▸ **Required work**
Exact reproduction required: the lines below from the line with "- Контакты для СМИ" to the line with "- Москва, шоссе Энтузиастов, д. 14", both ends included, and no others.

▸ **Records for the exercise**

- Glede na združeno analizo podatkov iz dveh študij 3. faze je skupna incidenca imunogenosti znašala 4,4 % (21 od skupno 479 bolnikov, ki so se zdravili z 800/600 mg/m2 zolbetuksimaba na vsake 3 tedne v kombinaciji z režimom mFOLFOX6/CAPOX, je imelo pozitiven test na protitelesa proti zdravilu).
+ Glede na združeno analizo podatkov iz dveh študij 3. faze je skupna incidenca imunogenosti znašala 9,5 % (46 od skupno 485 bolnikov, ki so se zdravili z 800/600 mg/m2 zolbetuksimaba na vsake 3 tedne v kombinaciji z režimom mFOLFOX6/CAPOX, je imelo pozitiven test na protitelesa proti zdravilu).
...
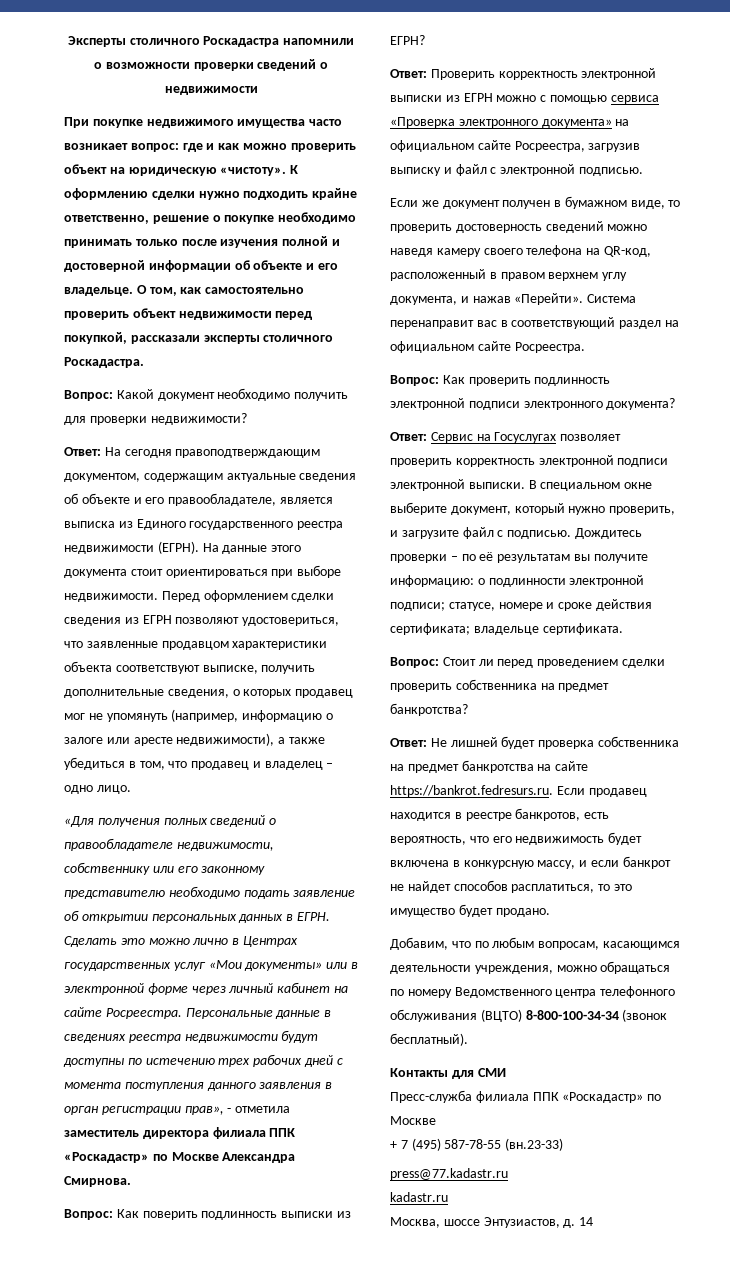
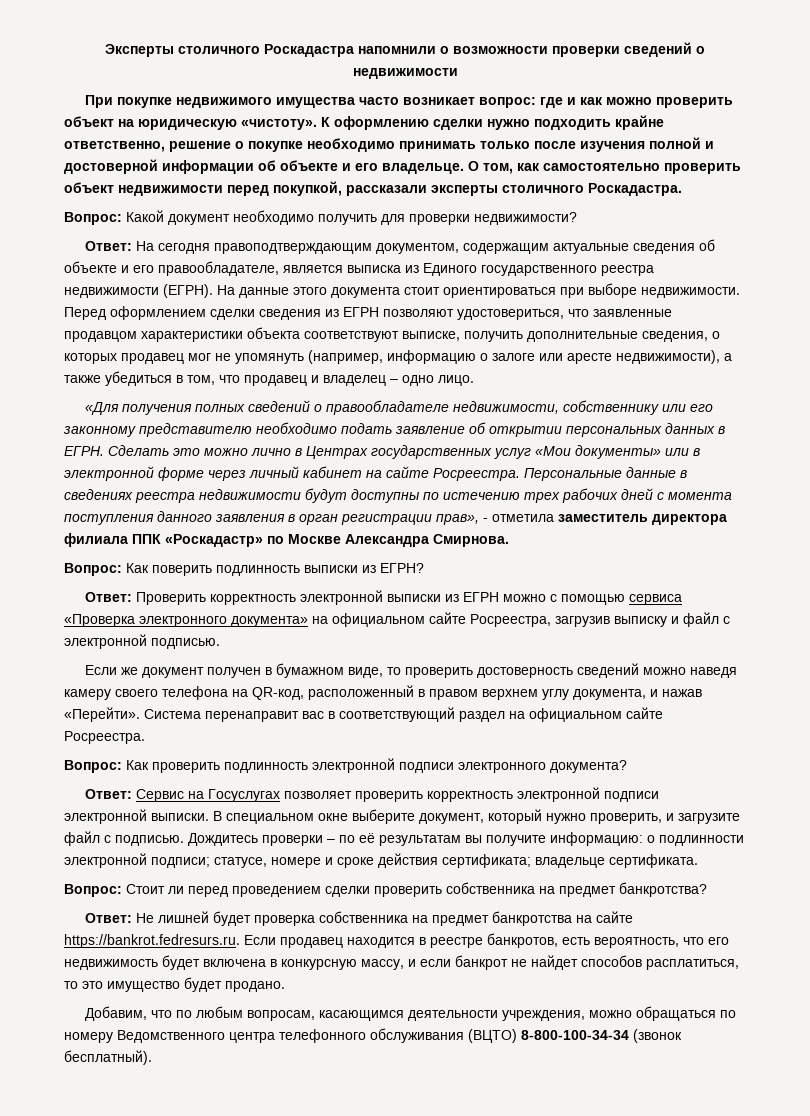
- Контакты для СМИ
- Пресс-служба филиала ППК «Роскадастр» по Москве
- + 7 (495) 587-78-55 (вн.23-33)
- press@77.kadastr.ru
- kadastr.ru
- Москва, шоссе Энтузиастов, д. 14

▸ **Exercise output**
- Контакты для СМИ
- Пресс-служба филиала ППК «Роскадастр» по Москве
- + 7 (495) 587-78-55 (вн.23-33)
- press@77.kadastr.ru
- kadastr.ru
- Москва, шоссе Энтузиастов, д. 14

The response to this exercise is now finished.